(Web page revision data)
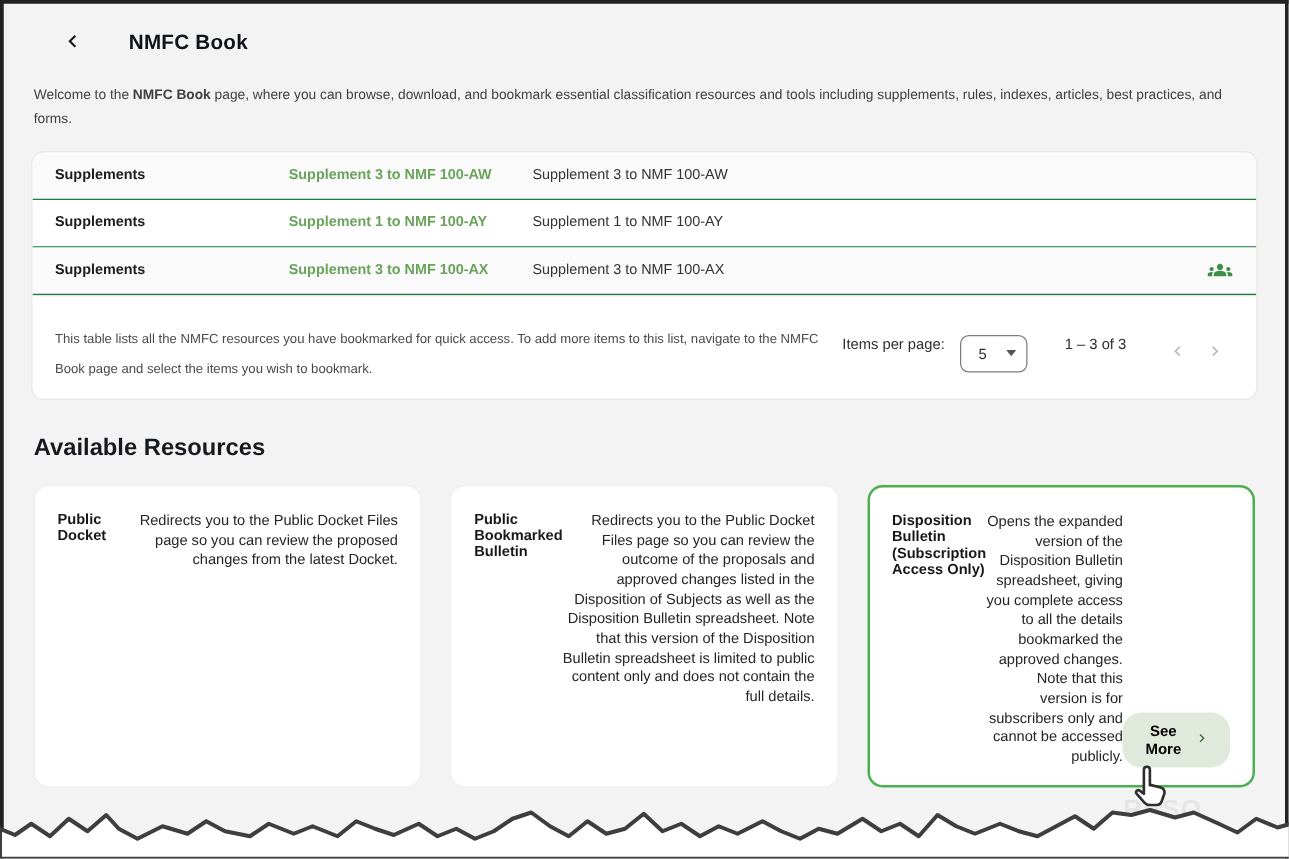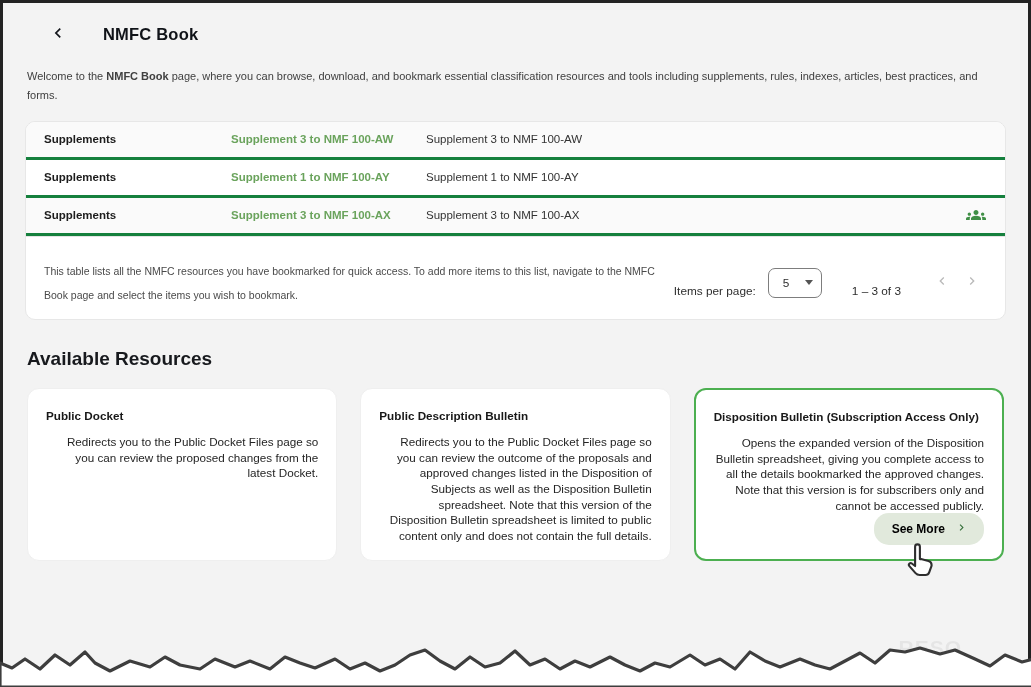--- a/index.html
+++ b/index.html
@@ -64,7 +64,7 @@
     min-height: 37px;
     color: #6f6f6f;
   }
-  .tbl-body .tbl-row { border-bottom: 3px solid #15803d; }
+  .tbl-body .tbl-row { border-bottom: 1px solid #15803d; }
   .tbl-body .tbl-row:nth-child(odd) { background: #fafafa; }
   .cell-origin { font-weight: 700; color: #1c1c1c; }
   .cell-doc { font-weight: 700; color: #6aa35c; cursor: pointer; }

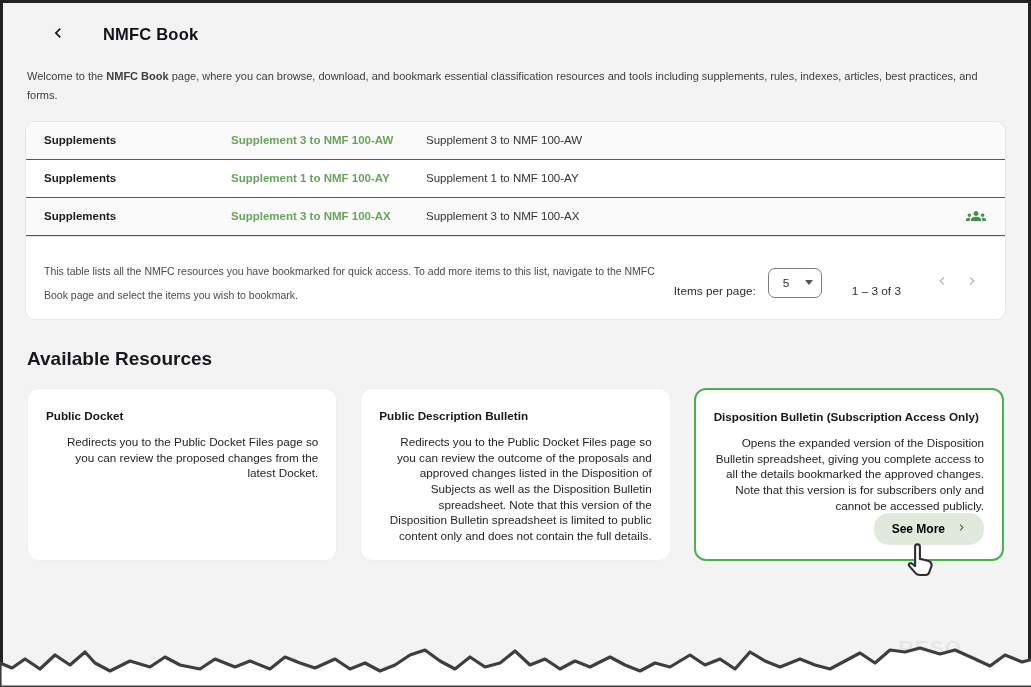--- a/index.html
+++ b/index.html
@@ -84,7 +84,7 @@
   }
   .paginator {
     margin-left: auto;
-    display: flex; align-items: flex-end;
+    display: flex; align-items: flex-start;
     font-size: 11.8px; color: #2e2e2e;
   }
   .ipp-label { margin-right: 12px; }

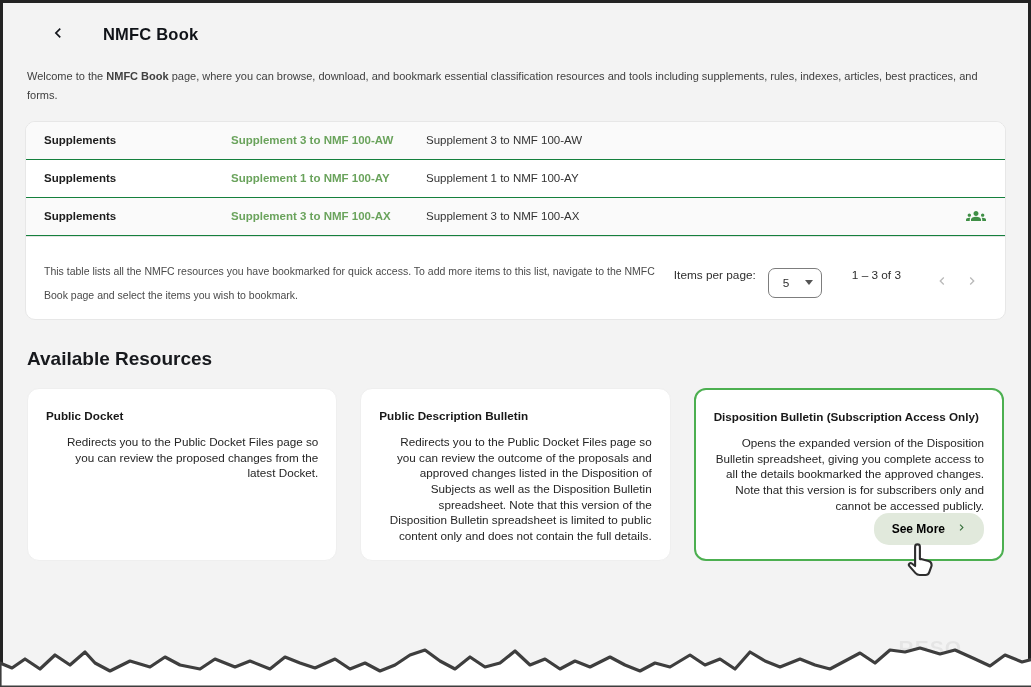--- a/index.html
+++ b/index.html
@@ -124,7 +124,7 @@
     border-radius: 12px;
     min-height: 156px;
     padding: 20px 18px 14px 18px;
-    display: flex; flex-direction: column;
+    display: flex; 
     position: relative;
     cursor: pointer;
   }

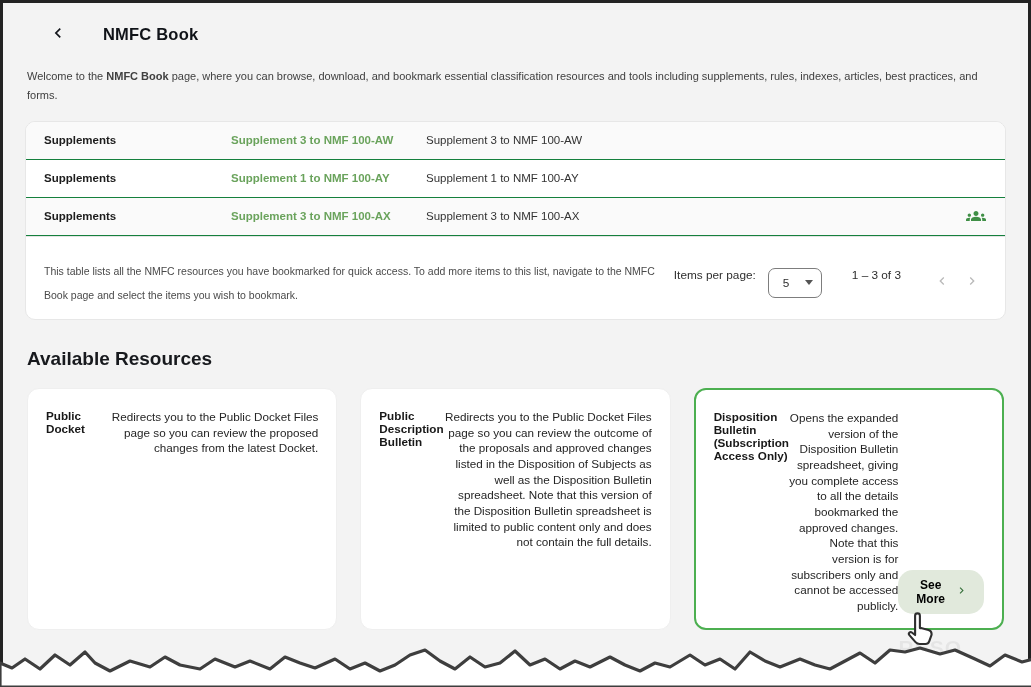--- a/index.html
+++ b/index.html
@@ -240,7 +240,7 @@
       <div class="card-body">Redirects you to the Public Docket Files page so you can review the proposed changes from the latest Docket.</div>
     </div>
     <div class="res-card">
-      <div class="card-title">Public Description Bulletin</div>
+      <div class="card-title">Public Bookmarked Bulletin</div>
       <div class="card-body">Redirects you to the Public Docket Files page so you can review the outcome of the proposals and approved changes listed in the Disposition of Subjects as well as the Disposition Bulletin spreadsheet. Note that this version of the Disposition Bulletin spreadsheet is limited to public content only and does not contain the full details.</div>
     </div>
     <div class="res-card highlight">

▶ _Problem details_
All the lines above should be reproduced exactly, and none of the pictures.

▶ _Answer box_
--- a/index.html
+++ b/index.html
@@ -64,7 +64,7 @@
     min-height: 37px;
     color: #6f6f6f;
   }
-  .tbl-body .tbl-row { border-bottom: 3px solid #15803d; }
+  .tbl-body .tbl-row { border-bottom: 1px solid #15803d; }
   .tbl-body .tbl-row:nth-child(odd) { background: #fafafa; }
   .cell-origin { font-weight: 700; color: #1c1c1c; }
   .cell-doc { font-weight: 700; color: #6aa35c; cursor: pointer; }

--- a/index.html
+++ b/index.html
@@ -84,7 +84,7 @@
   }
   .paginator {
     margin-left: auto;
-    display: flex; align-items: flex-end;
+    display: flex; align-items: flex-start;
     font-size: 11.8px; color: #2e2e2e;
   }
   .ipp-label { margin-right: 12px; }

--- a/index.html
+++ b/index.html
@@ -124,7 +124,7 @@
     border-radius: 12px;
     min-height: 156px;
     padding: 20px 18px 14px 18px;
-    display: flex; flex-direction: column;
+    display: flex; 
     position: relative;
     cursor: pointer;
   }

--- a/index.html
+++ b/index.html
@@ -240,7 +240,7 @@
       <div class="card-body">Redirects you to the Public Docket Files page so you can review the proposed changes from the latest Docket.</div>
     </div>
     <div class="res-card">
-      <div class="card-title">Public Description Bulletin</div>
+      <div class="card-title">Public Bookmarked Bulletin</div>
       <div class="card-body">Redirects you to the Public Docket Files page so you can review the outcome of the proposals and approved changes listed in the Disposition of Subjects as well as the Disposition Bulletin spreadsheet. Note that this version of the Disposition Bulletin spreadsheet is limited to public content only and does not contain the full details.</div>
     </div>
     <div class="res-card highlight">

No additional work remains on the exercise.